In response to the City of Fresno’s Historic Preservation Commission nominating three of the YMCA Buildings to the Local Register of Historic Resources, Fresno Bee columnist, Bill McEwen wrote an opinion that blasted the Commission and preservationists. In the column, Bill wrote “”The Historic Preservation Commission and its supporters have lost sight of the fact that very little in Fresno is historic.” This is a horrifying opinion for archop and many citizens that honor our city’s history through preservation and adaptive reuse. It also shocked local landscape architect Bob Boro. Below is a short essay he wrote in response.
You know, ladies and gentlemen….. I guess I’m just wired wrong. I observe many old people as they age. They lose their independence and their faculties, they have diminished physical mobility and dexterity, and they eventually need care. Some families keep these aging loved ones at home, but most place them in a care facility. Some families visit them every day, others weekly, others on Christmas and Easter or never at all.
So I see a parallel with aging structures. Some are loved and cared for, others are neglected and deteriorate, still others progress to the point where they are abandoned and eventually demolished. Well, I value historic structures as much as old humanoids. I cared for my parents with great love and kindness as they aged and demented. I saw them almost daily and treated them with dignity, respect and love. I held them in my arms at the end of their lives. And so it is for me with historic buildings.

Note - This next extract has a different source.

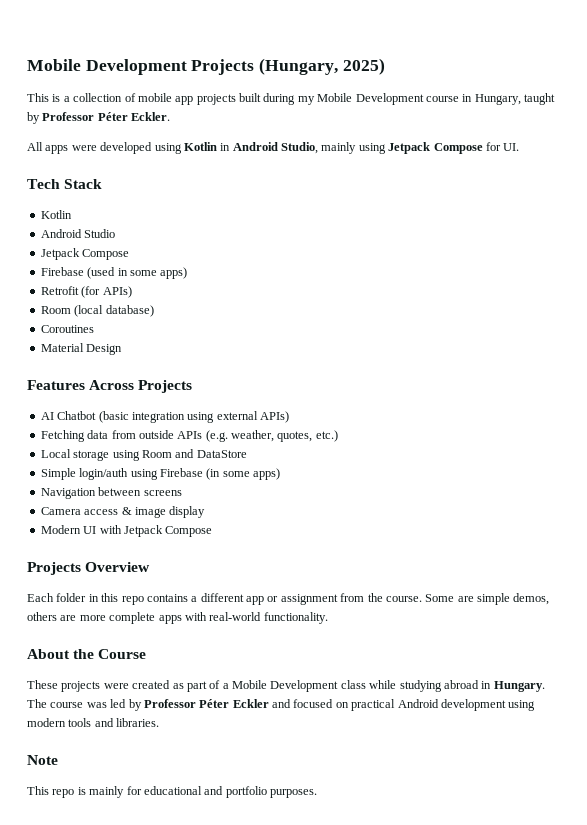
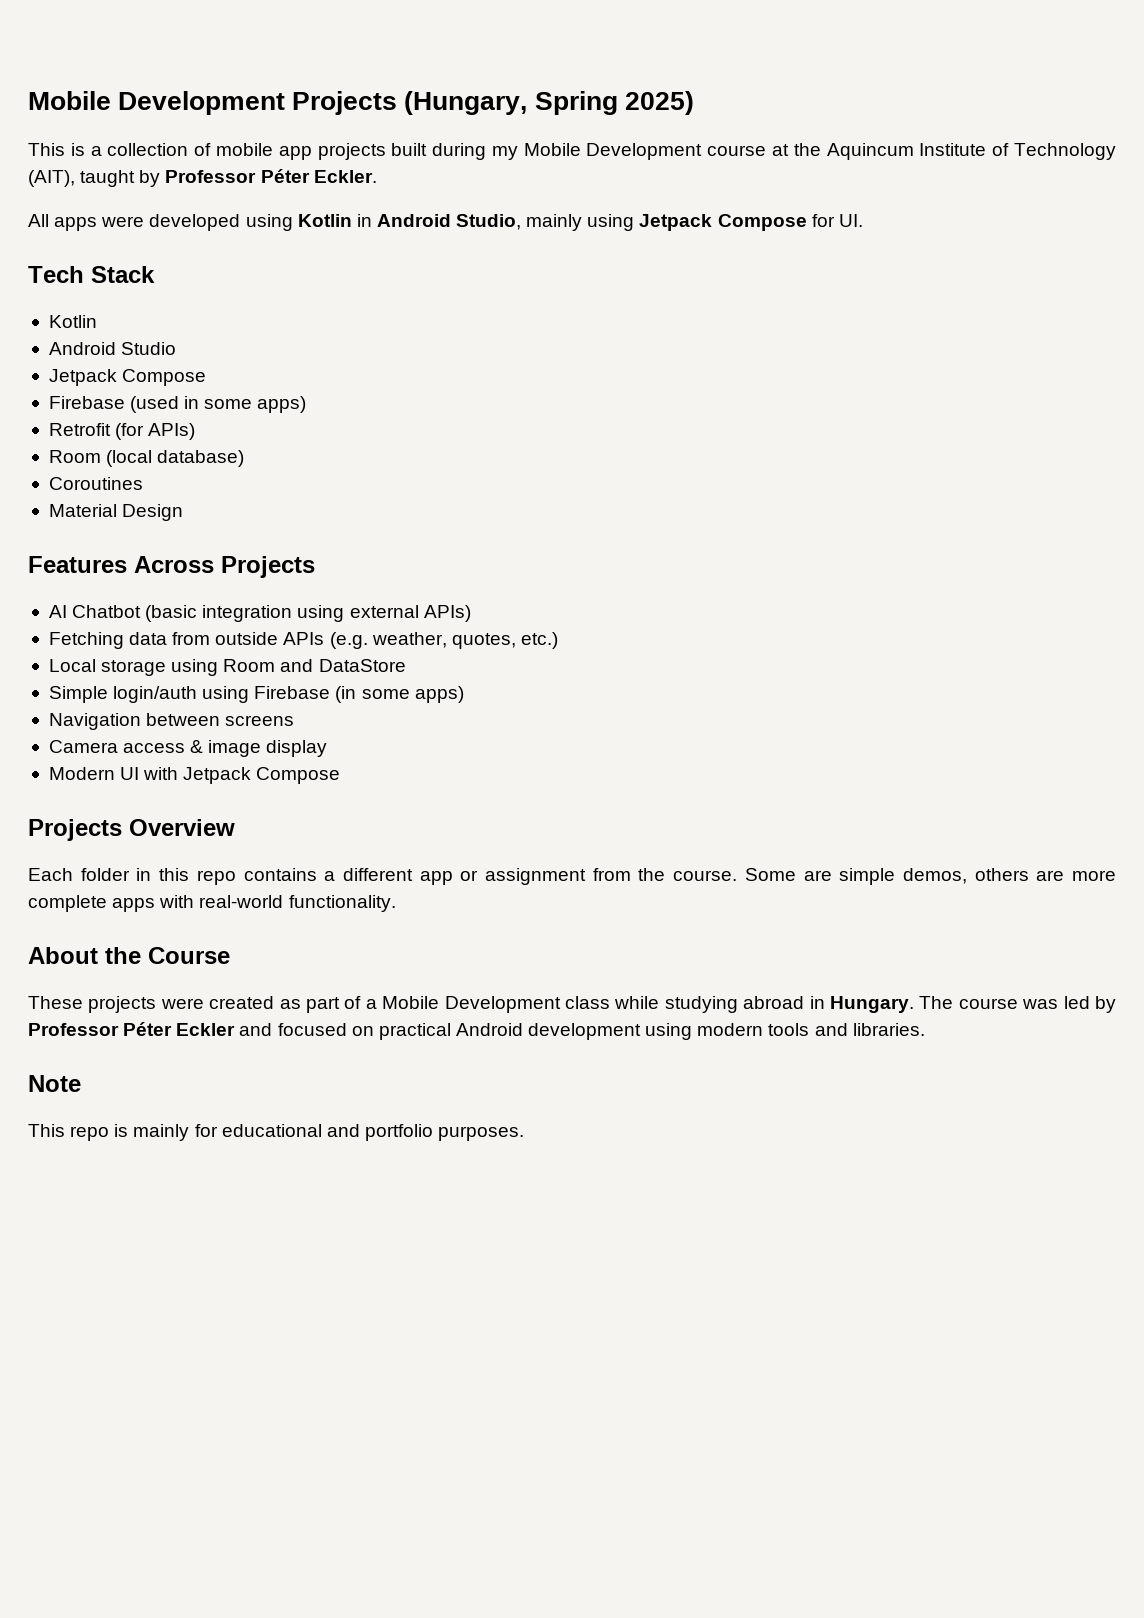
- Mobile Development Projects (Hungary, 2025)
+ Mobile Development Projects (Hungary, Spring 2025)
- This is a collection of mobile app projects built during my Mobile Development course in Hungary, taught by Professor Péter Eckler.
+ This is a collection of mobile app projects built during my Mobile Development course at the Aquincum Institute of Technology (AIT), taught by Professor Péter Eckler.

Perhaps my roots are deeper than others… my great grandfather was a pioneer Fresnan who settled here in 1874. Perhaps having grown up in a William Coates designed home I have historic preservation in my blood. And perhaps because I was raised to respect and love the environment and our natural resources, I have a different set of genes. I purchased a 1916 Ernest Kump designed home that was on the local register. It was in terrible shape, filled with asbestos, falling off its foundation, dryrotted and aging badly. I spent 4 years lovingly restoring it, preserving all that I could of the original design, adapting the residence to an office and creating a garden that would compliment the property. I demolished additions, recreated that which had been removed, replaced every window with dual pane wood windows to match the original, removed asbestos and replaced everything that was rotted. All the while I met current City codes and standards at great expense and difficulty, borrowing money to cover the costs.
For two years now I have occupied this venerable building for my offices with a tenant occupying the upstairs. For two years I have come to this historic building each day, smiling and appreciating not only its history but also its amazing soul. Everyone who works in this space and visits this space smiles. It is joyous to preserve and savor such a place and I am happy to share this with all to would like to visit.
Did it cost alot of money? Of course. Was it more than new construction? Probably. Do I regret investing so much in an historic building? Not at all. Would I do it again? YES. So as with all decisions in life, one can choose to look at old buildings as liabilities to be demolished. Or, one can look upon them as venerable resources with great bones and good souls.